Time for another edition of I Knit You Knit! In the tons of emails we get everyday, there are some common threads and questions that land on our desk, so we thought we’d start a segment on ye olde blog for a little of this’n’that from the inbox.
Here’s three excerpts with some recent themes…
Cast On for Top Down Sleeve Area
Vickie writes: “I am making your Basic Chic Hoodie and I am curious about what kind of cast on you generally use under the arm…and if the cast-on you use adds a lot of bulk. Any tips would be much appreciated.”
La Réponse: We recommend a backward-loop cast on; easy and non-bulky, using the working yarn from the row being worked. :)
Linda writes: I’ve just did the Cable Set-up Round for the pattern but am now confused by the next statement: “Work patterns as established for 20 rounds, following charts as given.”
La Réponse: “Work patterns as established” (sometimes seen as “work patts as est”) is a common knitting term writers use as shorthand when referring to areas in the garment that follow a chart or specific set of instructions given elsewhere in the pattern.
So after the set-up round(s) are completed (ie. “established”), you just follow those charts or instructions every time you come to that specific area. Everywhere else you work the sts according the general instructions for the sweater.

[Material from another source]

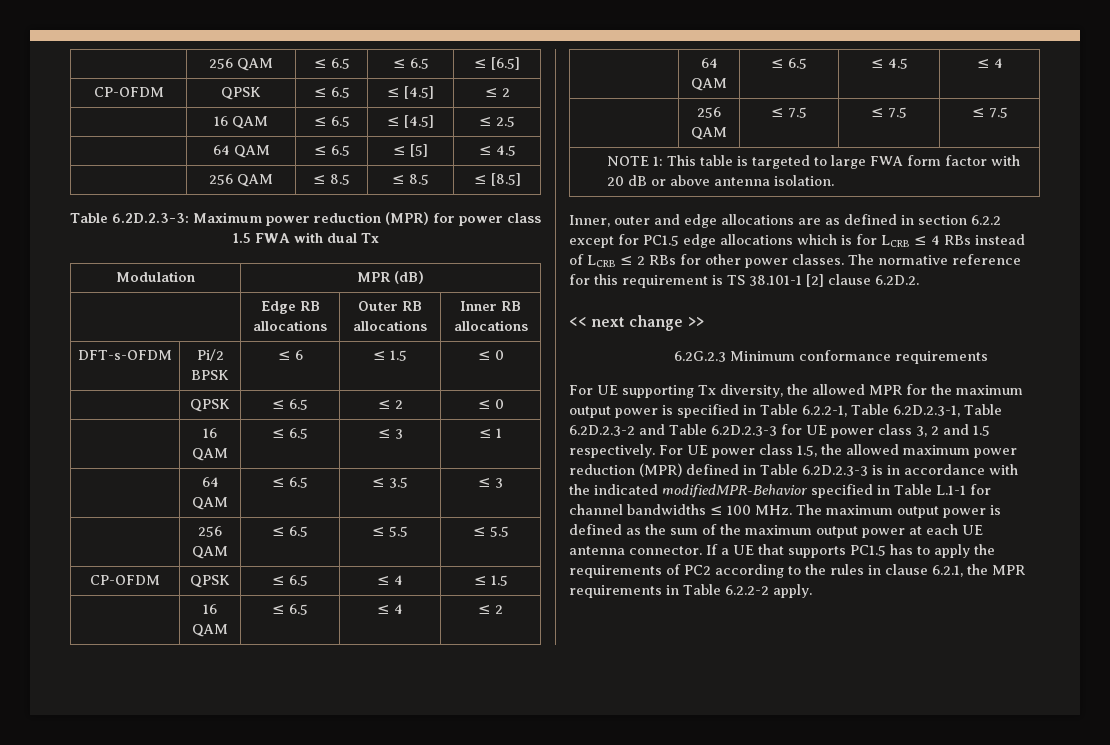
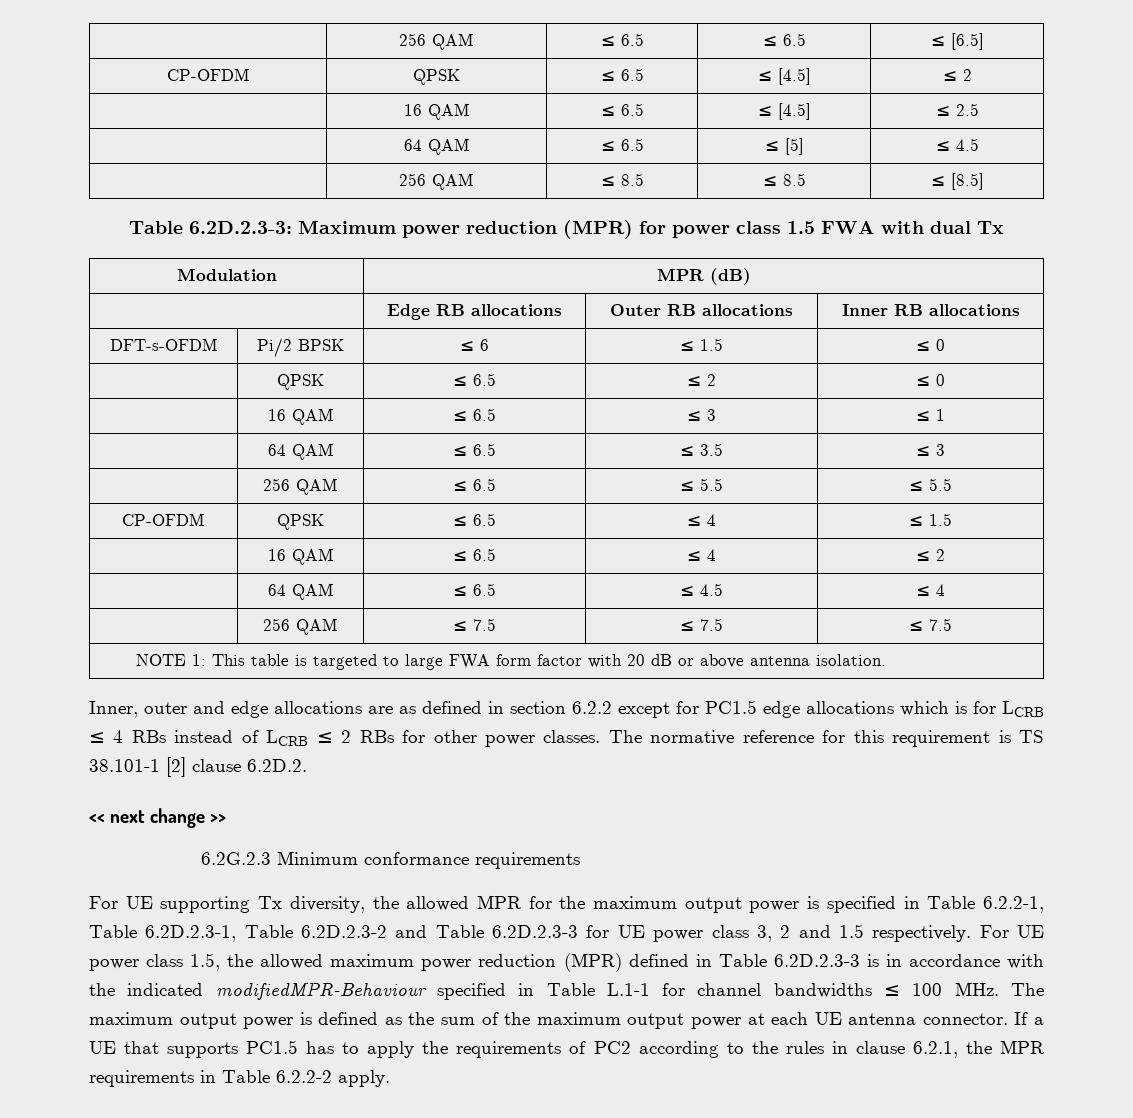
- For UE power class 1.5, the allowed maximum power reduction (MPR) defined in Table 6.2D.2.3-3 is in accordance with the indicated modifiedMPR-Behavior specified in Table L.1-1 for channel bandwidths ≤ 100 MHz. The maximum output power is defined as the sum of the maximum output power at each UE antenna connector.
+ For UE power class 1.5, the allowed maximum power reduction (MPR) defined in Table 6.2D.2.3-3 is in accordance with the indicated modifiedMPR-Behaviour specified in Table L.1-1 for channel bandwidths ≤ 100 MHz. The maximum output power is defined as the sum of the maximum output power at each UE antenna connector.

For instance, say a cable chart/instructions consists of 4 stitches worked for 6 rows. You work those rows in sequence 1, 2, 3, 4, 5, & 6 and then go back and start with Row 1 again. So Row 7 is worked as Row 1, Row 8 is worked as Row 2: 1=7, 2=8, 3=9, 4=10, etc.
In this case, every multiple of 6 is the last row of the pattern, then you start over: 1=13, 2=14, and so on.
Mary writes: “How many 100 gram balls of wool do I need for pattern Miss BB – it says aran weight is 1200 for my size.
La Réponse: “All the yarn requirements in Chic Knits’ patterns are given in yards per size, so you can feel free to choose a variety of yarns to use.
So if it says 1200 yards for your size, you need to divide that number by the number of yards in your 100 gram ball of wool.
That information is on the ball band or label of the wool; it varies per company and fiber content so you need to do this division with the one you have.
For instance, if it says on the ball band that there is 100 yds per skein, divide as follows: 1200 divided by 100 = 12 balls of wool.”